Some Application Areas we will cover:
- Meeting QoS Service Level Objectives
- Capacity provisioning, work-stealing
- Load balancing algorithms
- Dynamic power management
- Network routing
- Scheduling of parallelizable jobs with different speedup functions
- Admission control for database systems
- Caching to minimize response time
- Managing Supercomputing Centers
- Short weekly homeworks -- worth 40%. Homeworks will involve simulations and simple derivations, rather than proofs (learning by observing).
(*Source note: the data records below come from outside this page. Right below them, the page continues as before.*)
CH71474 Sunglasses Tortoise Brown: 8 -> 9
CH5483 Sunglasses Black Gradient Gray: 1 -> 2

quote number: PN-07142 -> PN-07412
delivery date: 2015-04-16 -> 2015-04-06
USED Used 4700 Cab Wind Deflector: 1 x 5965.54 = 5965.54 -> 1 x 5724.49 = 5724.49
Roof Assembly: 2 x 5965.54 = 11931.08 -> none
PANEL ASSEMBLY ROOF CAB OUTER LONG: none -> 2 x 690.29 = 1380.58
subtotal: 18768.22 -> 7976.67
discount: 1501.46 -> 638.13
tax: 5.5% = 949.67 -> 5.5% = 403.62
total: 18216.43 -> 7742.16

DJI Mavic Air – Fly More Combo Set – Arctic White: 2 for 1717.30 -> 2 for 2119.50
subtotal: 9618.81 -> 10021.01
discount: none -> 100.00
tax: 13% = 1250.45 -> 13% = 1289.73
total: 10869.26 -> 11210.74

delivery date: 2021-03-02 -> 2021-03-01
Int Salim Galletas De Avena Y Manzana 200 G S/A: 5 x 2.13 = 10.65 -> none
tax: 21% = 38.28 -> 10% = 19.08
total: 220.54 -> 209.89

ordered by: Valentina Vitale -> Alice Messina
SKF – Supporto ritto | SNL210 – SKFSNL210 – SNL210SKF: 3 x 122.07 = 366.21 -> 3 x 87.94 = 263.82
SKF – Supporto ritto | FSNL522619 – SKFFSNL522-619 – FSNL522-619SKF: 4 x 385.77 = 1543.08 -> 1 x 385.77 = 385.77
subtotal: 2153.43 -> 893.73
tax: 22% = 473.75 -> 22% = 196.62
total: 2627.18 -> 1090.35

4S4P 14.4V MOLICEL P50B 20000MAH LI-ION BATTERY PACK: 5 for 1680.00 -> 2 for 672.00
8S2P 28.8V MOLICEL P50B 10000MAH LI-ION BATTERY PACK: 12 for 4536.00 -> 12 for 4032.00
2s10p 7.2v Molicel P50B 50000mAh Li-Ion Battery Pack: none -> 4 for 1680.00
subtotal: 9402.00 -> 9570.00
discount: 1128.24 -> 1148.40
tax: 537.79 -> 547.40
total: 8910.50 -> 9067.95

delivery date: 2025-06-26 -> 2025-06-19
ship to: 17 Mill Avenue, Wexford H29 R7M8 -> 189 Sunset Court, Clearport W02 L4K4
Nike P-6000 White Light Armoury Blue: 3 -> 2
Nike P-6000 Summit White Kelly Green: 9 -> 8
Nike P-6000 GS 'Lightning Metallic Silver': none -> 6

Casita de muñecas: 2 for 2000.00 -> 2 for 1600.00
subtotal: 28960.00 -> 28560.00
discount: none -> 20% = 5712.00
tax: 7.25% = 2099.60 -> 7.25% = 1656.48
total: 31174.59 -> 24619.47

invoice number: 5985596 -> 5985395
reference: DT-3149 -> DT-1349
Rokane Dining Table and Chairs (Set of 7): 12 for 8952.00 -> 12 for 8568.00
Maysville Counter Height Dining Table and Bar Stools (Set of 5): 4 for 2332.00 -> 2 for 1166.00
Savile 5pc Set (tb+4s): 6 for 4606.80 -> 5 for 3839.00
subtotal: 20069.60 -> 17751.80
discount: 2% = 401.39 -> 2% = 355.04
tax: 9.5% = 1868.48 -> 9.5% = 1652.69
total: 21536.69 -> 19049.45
- In-class presentation(s) -- worth 25%.
- Attendance and Participation in presentations of others -- worth 15%.
- Writeup (Due December 2) showing how you applied queueing theory to the performance of your system -- worth 20%.
- Standard grading scale: 90%- 100% is A; 80% - 89% is B; 70%- 79% is C; and so on, typically with curve at end.
- No quizzes or tests. Your goal in this class is to improve your own research and that of others in the class.